Lord Rutherfurd Clark—The paper in an action which is looked at for the grounds of action is the condescendence, and looking there I find that this action is laid upon the debt as well as on the promissory-note, and I see from the defences that the debt is admitted.

It is clear therefore that the defenders are bound to pay the debt. I do not think I am precluded from giving decree on account of the amendment of the summons. The original grounds of action remain, and are not in my opinion affected by the amendment. I am therefore prepared to give decree in terms of the summons.

On the question of prescription I am disposed to think that according to the present state of the authorities the bill may be sued on as a document of debt.
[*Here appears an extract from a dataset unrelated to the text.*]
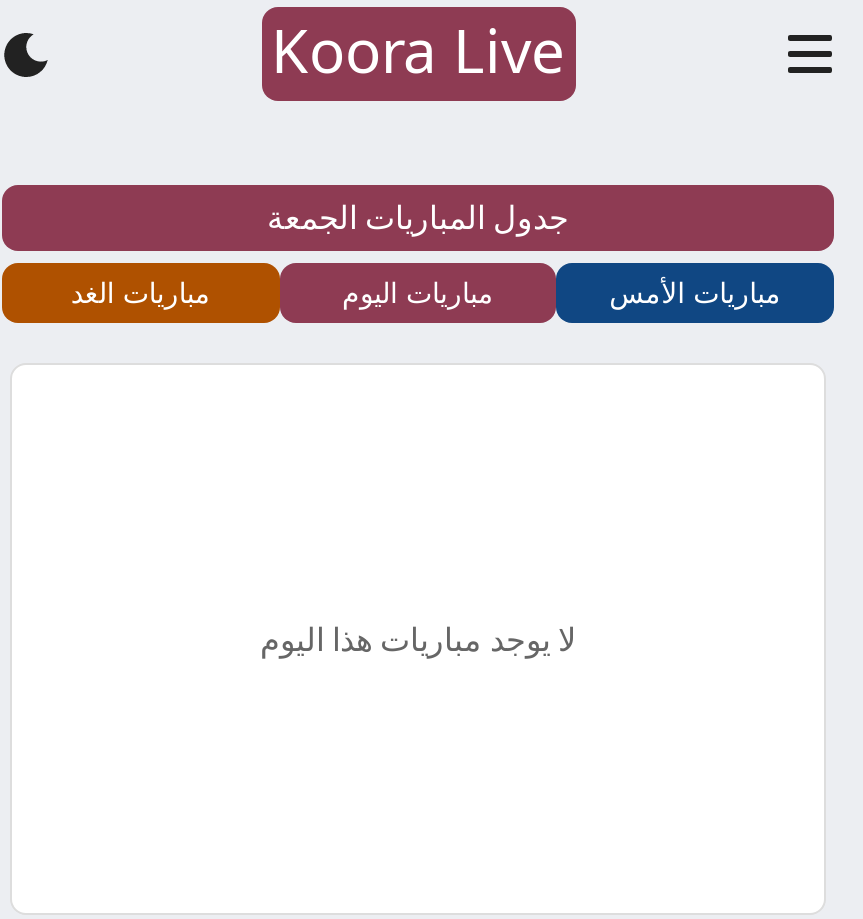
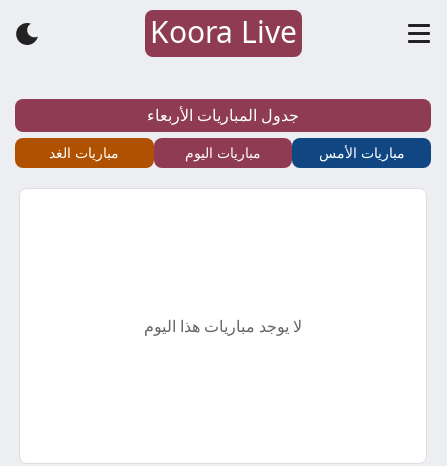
- جدول المباريات الجمعة
+ جدول المباريات الأربعاء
I must say however that I doubt very much if that view of the law is right. But I give no further opinion. It is a question which the Court may take up on a fitting occasion.
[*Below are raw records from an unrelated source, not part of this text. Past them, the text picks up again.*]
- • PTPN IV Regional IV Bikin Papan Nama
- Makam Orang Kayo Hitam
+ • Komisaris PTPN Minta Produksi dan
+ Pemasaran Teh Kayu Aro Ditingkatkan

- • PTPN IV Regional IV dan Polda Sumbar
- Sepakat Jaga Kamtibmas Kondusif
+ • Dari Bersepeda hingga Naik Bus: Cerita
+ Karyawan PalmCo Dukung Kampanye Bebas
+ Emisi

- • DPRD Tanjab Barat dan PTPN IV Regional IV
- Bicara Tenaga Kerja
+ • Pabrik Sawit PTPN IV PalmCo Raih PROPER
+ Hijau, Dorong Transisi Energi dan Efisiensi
Lord Trayner—The pursuers originally libelled their claim simply as a claim of debt, but by an amendment of the libel they have now made it a claim founded upon a particular bill, which they have described. Whether such an amendment was necessary is not now matter for consideration, as the pursuers have chosen to make it. I take the summons and deal with the case entirely as the pursuers now present it.
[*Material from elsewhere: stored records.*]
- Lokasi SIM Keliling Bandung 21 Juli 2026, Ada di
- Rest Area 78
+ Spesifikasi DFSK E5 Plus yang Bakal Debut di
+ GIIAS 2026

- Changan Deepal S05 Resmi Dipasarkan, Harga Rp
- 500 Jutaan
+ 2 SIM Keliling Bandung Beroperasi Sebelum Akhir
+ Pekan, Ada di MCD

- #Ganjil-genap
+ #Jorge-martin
The action being founded upon the bill, the first defence is that the action is excluded by the terms of the Act 12 George III. c. 72. Whatever opinion I might have formed as to the meaning of that statute had the question been an open one, it appears to me to have been decided in a considerable number of cases, varying almost as considerably in the peculiarity of their circumstances, that where action has been commenced upon a bill within six years from the date of its maturity, whether against the whole or any one of the obligants under the bill, such action will exclude the application of the statutory limitation. Such an action was admittedly commenced upon the bill in question, and therefore I agree with the Lord Ordinary that the defence founded on the statute must be repelled. Any other judgment would be contrary to what has been in my opinion established by a series of decisions.

The second and only other defence maintained by the defenders is that the pursuers having under their previous action only asked a decree against the defenders for a third of the amount of the bill (at the same time asking a similar decree against the other two obligants in the bill), and having got decree accordingly, are now precluded from asking any further decree, or making any further claim against the defenders in respect of the bill in question. I think the question raised by this defence is not without difficulty, but I have come to agree with the Lord Ordinary that it also should be repelled. Originally the defenders were debtors for the full amount of the bill, and they necessarily remain so unless the pursuers, the holders of the bill, have consented to discharge them for less, or have done something which imports a discharge; which quoad the defenders has in law the same effect. I think no such effect was produced by the pursuers' previous action. By it the pursuers doubtless asked less from the defenders than they were entitled to ask, expecting that what they asked they would obtain from each of their debtors. But being disappointed in that, I see no reason why they should not now insist on what they might previously have demanded but did not, namely, full payment of the bill from the present defenders. The previous demand does not appear to me to import or operate any discharge or abandonment of a claim or right then undoubtedly existing although not fully insisted in.

The Court adhered.

Counsel:

Counsel for Pursuers— Jameson— Boyd. Agents— Skene, Edwards, & Garson, W.S.

Counsel for Defenders— Guthrie— Cook. Agents— Pringle, Dallas & Co., W.S.